[[ Given records, beginning ]]

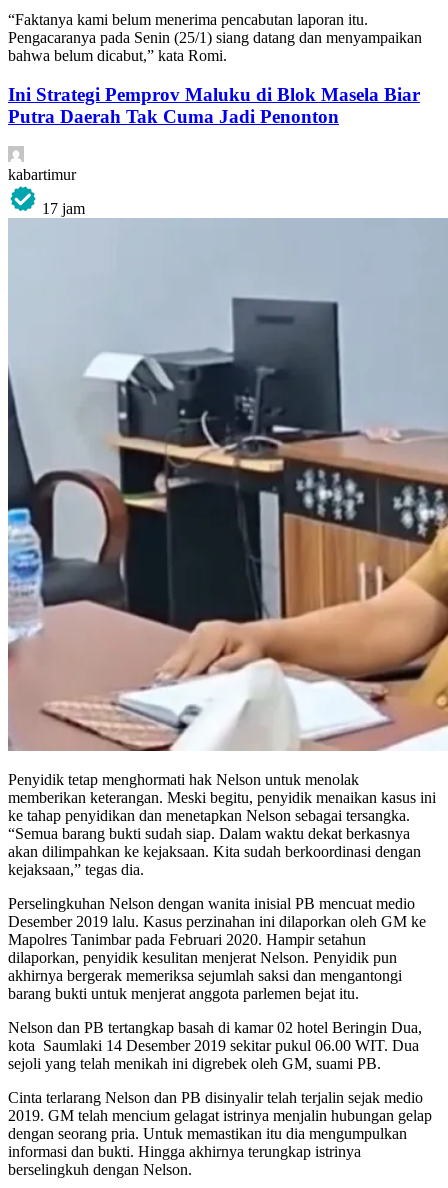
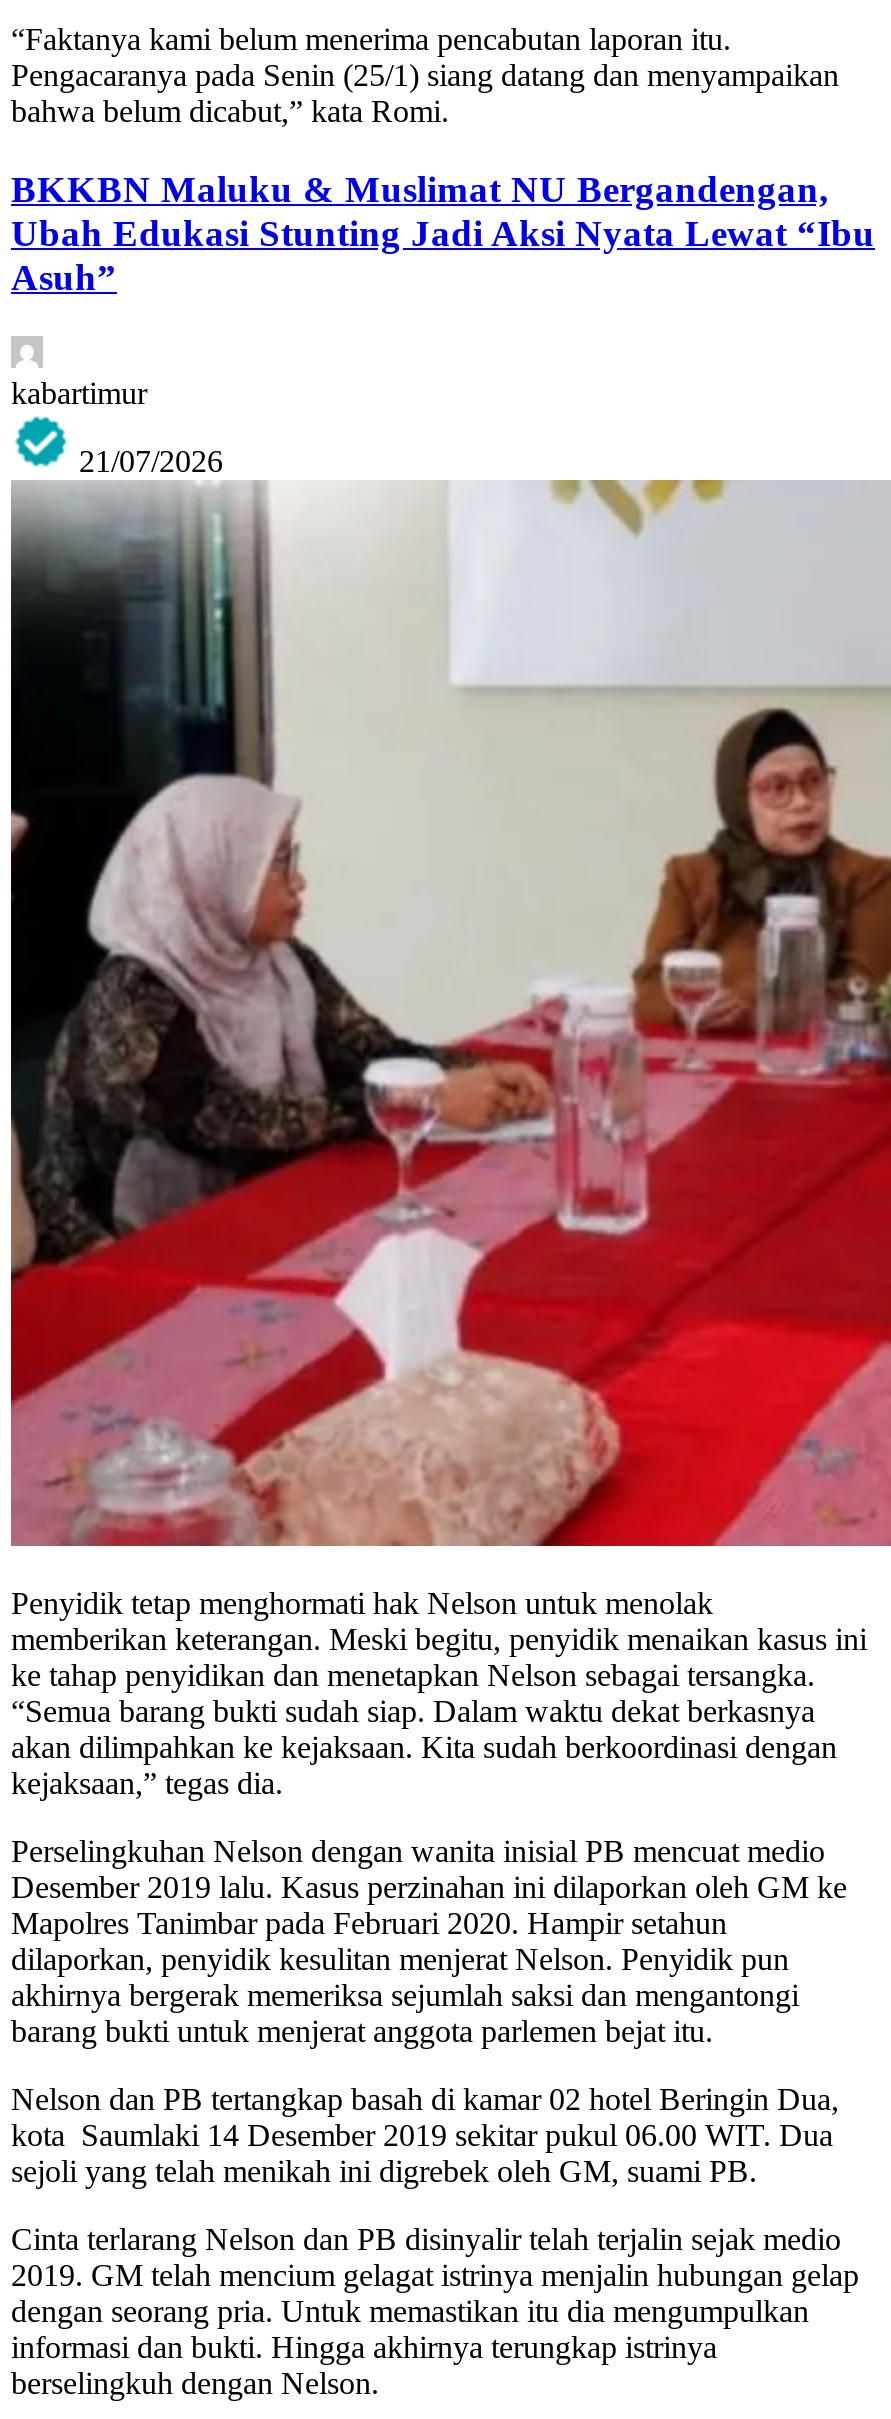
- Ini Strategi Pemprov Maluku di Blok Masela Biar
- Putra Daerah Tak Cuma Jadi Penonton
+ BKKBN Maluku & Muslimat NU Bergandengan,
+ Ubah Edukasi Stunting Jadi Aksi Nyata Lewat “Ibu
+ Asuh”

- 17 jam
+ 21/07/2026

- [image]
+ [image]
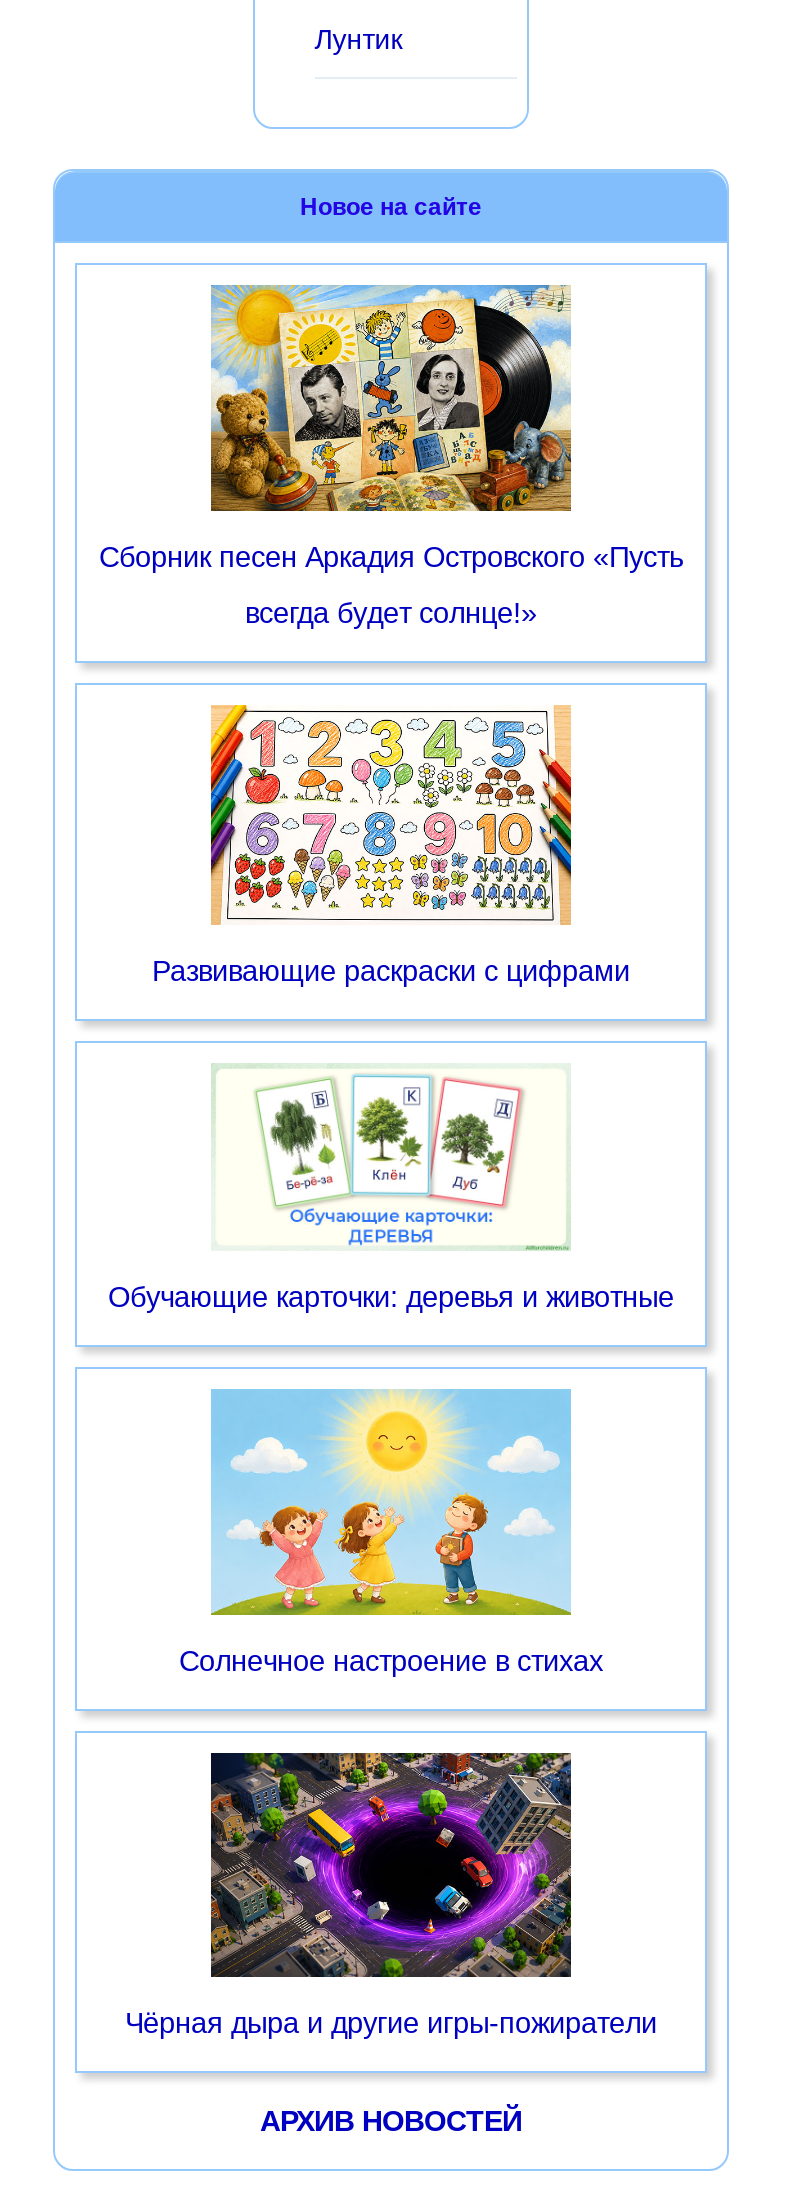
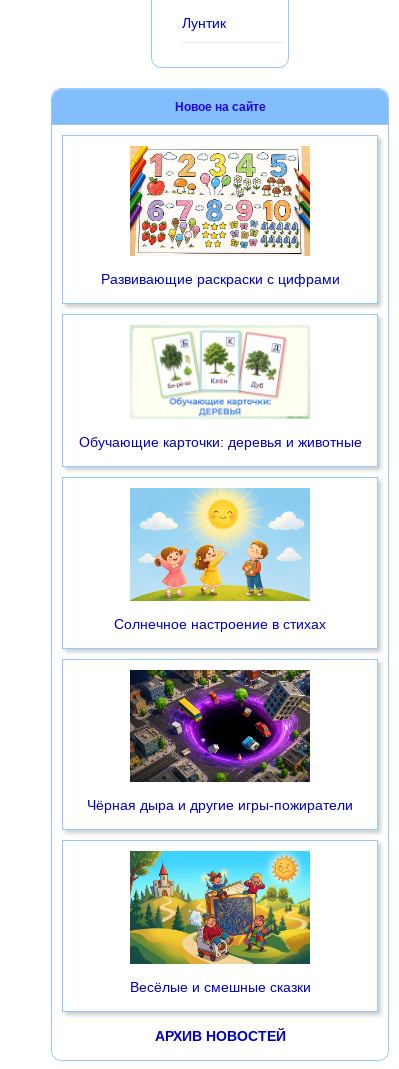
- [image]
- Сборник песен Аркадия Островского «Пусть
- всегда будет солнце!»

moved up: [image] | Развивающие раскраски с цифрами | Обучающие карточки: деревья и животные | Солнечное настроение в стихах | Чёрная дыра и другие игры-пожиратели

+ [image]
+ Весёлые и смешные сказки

[[ Given records, end ]]

Across the data, find each line that has "Jadi" in it and copy that line.

- Putra Daerah Tak Cuma Jadi Penonton
+ Ubah Edukasi Stunting Jadi Aksi Nyata Lewat “Ibu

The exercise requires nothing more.